Lights Up West Oakland With Korean Small Plates


     FuseBOX is not a place you bump into by accident. As you round the corner of West Grand and Magnolia, the view is a bit wild West: rough corrugated roofs, graffiti-enhanced fences, barbed wire coils and then, oddly, a life-sized carved wooden hippo. Welcome to wild West Oakland, home to artists, cabinet-makers, steel workers and a tiny new Korean restaurant that manages to be both deeply traditional and whimsically inventive.
    The minimalism of FuseBOX’s décor is echoed in its array of small bites: two wooden skewers hold three perfectly grilled snap peas or a pair of “chicken thigh oysters.” Three glistening fava beans sidle up to a chunk of grilled corn on the cob, brushed with miso butter. The house-made tofu wears a rough coat of potato starch, but swims in a bowl of smooth dashi broth.
    FuseBOX is aptly named for its palpable electric energy. To chef and owner Sunhui Chang, who was born in Korea but moved to Guam at age 7, the restaurant’s concept is fluid. “Korean is our starting point, but who knows what we’ll evolve into in a couple of years?” In his plethora of pickles, Chang champions the use of “vegetable offal” — the bits that others throw out. “A radish actually has four useable parts,” he says, “the leaves, stem, root and bulb. Korean food is very healthy; the green radish tips or pink spinach roots taste best and have the most nutrition. Guam is where I fell in love with pickles. It’s a pickling culture. Kids brought school lunches with jars of pickled green mango or papaya and we’d fall all over them.”
    Chang pickles his veggies in mustard, garlic or vinegar brines and makes his own gochujang, the fiery Korean chili paste. And don’t even ask if he likes kimchi. “Like it? I bleed kimchi,” he (and his T-shirt) proclaim. A typical trio might include napa cabbage, bok choy bottoms and kale kimchi, “all made the old-school way.”
    Sharing cooking duties is Chang’s “kitchen-soulmate” and sous chef, Sabur Franklin. The two met at West Oakland’s People’s Grocery. FuseBOX’s general manager is Chang’s wife, acclaimed theater director Ellen Sebastian Chang. “Restaurants are much more dramatic than theater,” she says, serving a tiny glass of aged soju. “There’s the unpredictability of what popular dish we might run out of, and when people are hungry, they want their food now!”
    Chang’s changing menu always includes several incarnations of pork: as “naked” pork belly or in a sandwich with pickled white zucchini. A bacon-wrapped mochi puff is served with a smear of mustard. Its gooey middle makes the perfect sticky stuff to pick up crunchy pickled mustard seeds.

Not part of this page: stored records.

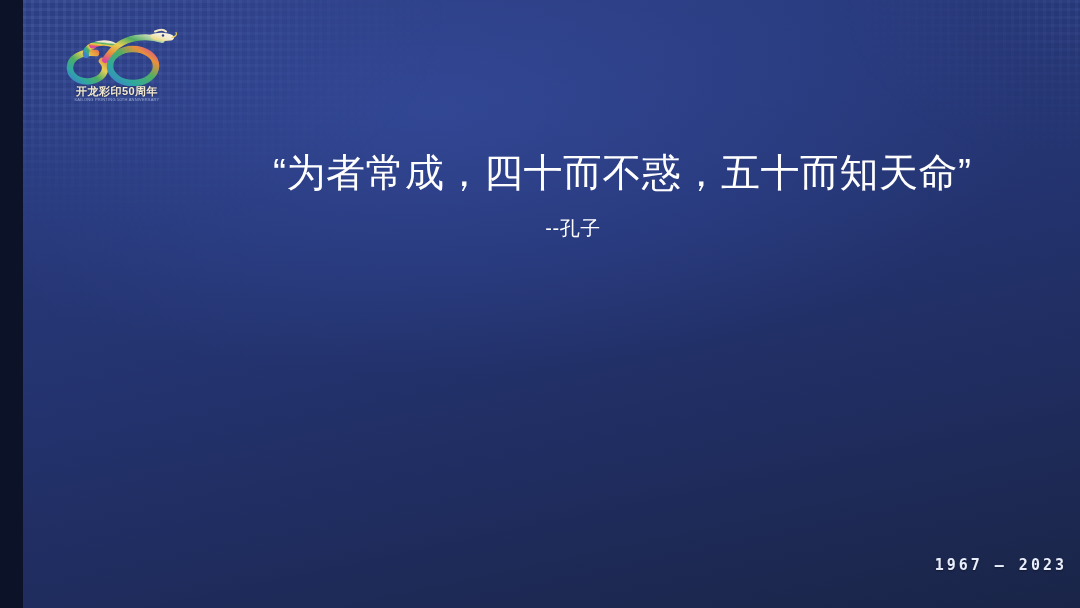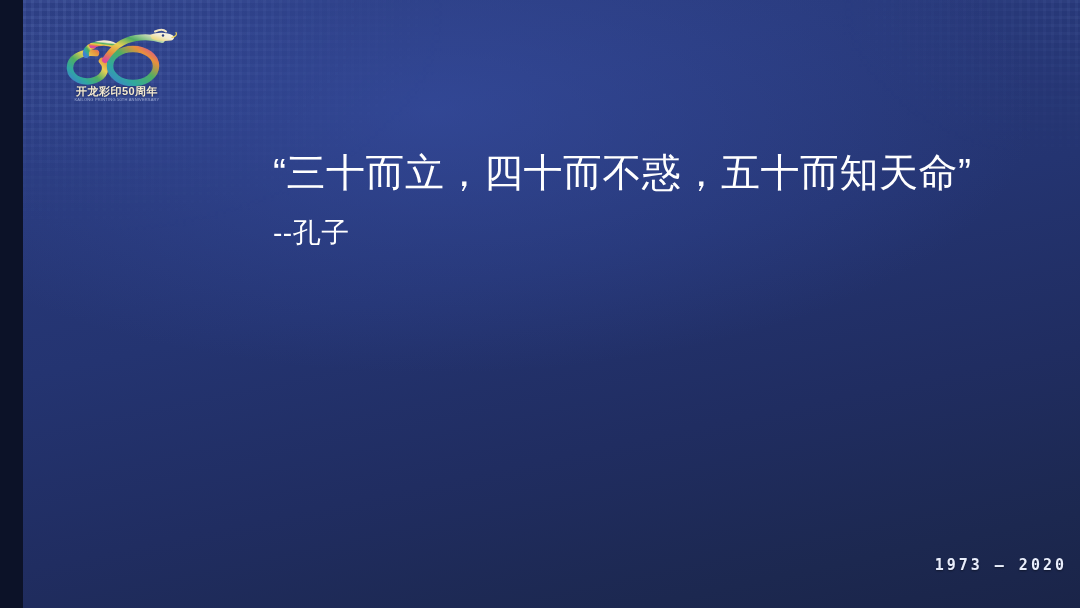--- a/index.html
+++ b/index.html
@@ -181,7 +181,7 @@
   <div class="content">
 
     <div>
-      <div class="quote-line">“三十而立，四十而不惑，五十而知天命”</div>
+      <div class="quote-line">“为者常成，四十而不惑，五十而知天命”</div>
       <div class="attribution">--孔子</div>
     </div>
 

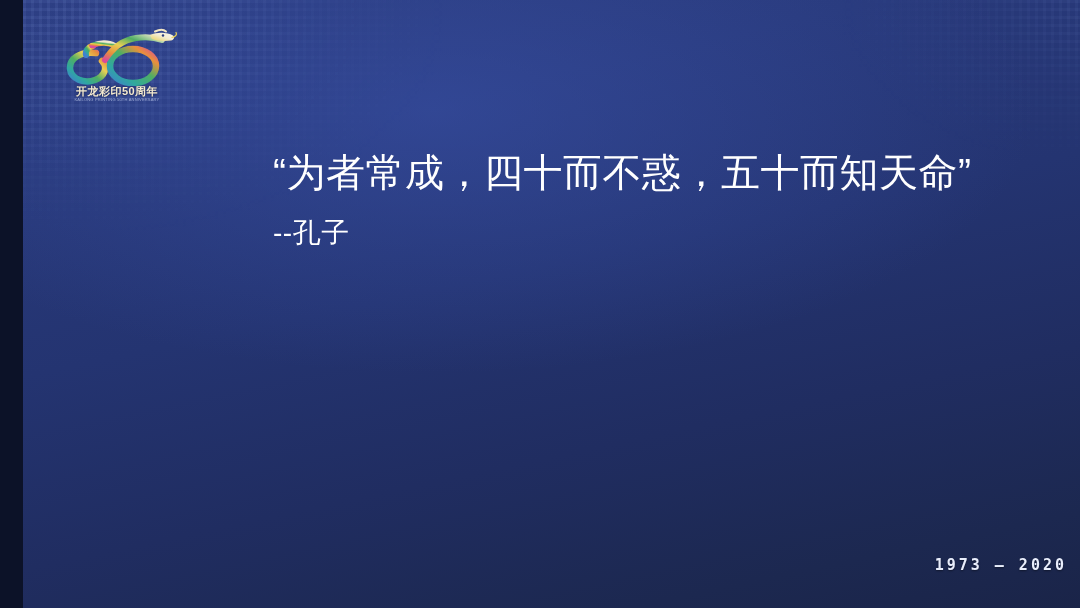--- a/index.html
+++ b/index.html
@@ -98,8 +98,8 @@
   }
   .attribution {
     margin-top: 20px;
-    text-align: left;
-    font-size: 28px;
+    text-align: center;
+    font-size: 20px;
     line-height: 1.2;
     color: #ffffff;
     letter-spacing: 0.5px;

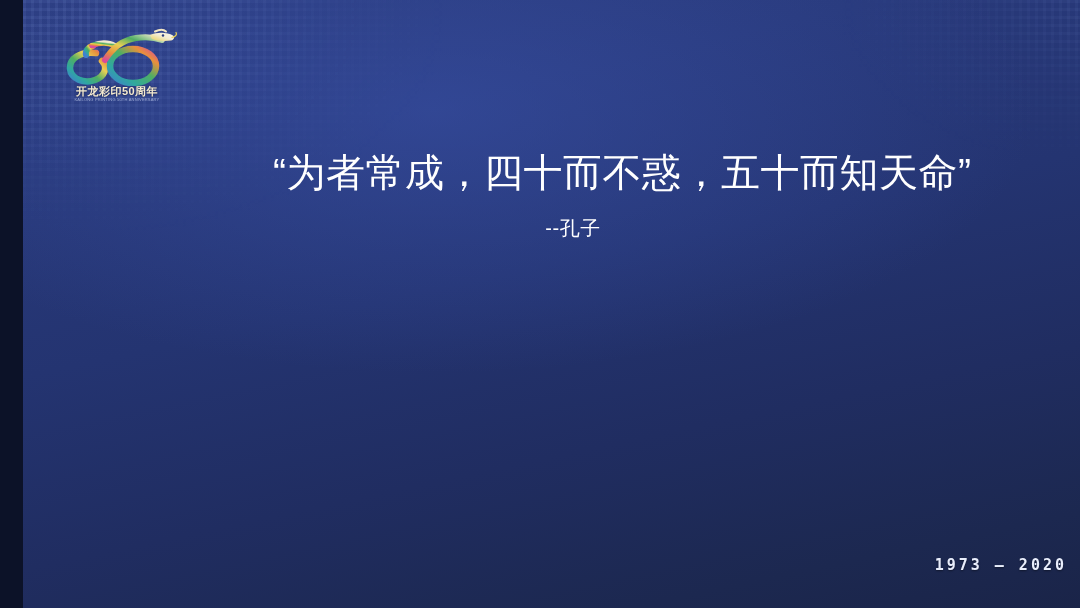--- a/index.html
+++ b/index.html
@@ -190,7 +190,7 @@
 
   </div>
 
-  <div class="years">1973 — 2020</div>
+  <div class="years">1967 — 2023</div>
 
 </div>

    FuseBOX opened in May, serving lunches a few days a week to give Chang’s beloved West Oakland neighbors a local eating spot, but word of FuseBOX, spreading like an internet wildfire, has patrons driving in from points north and south. Future plans include expanded days and hours plus courtyard seating. “Imagine a tableside barbecue grill under the stars,” muses Chang, who already has a few stars shining down on him.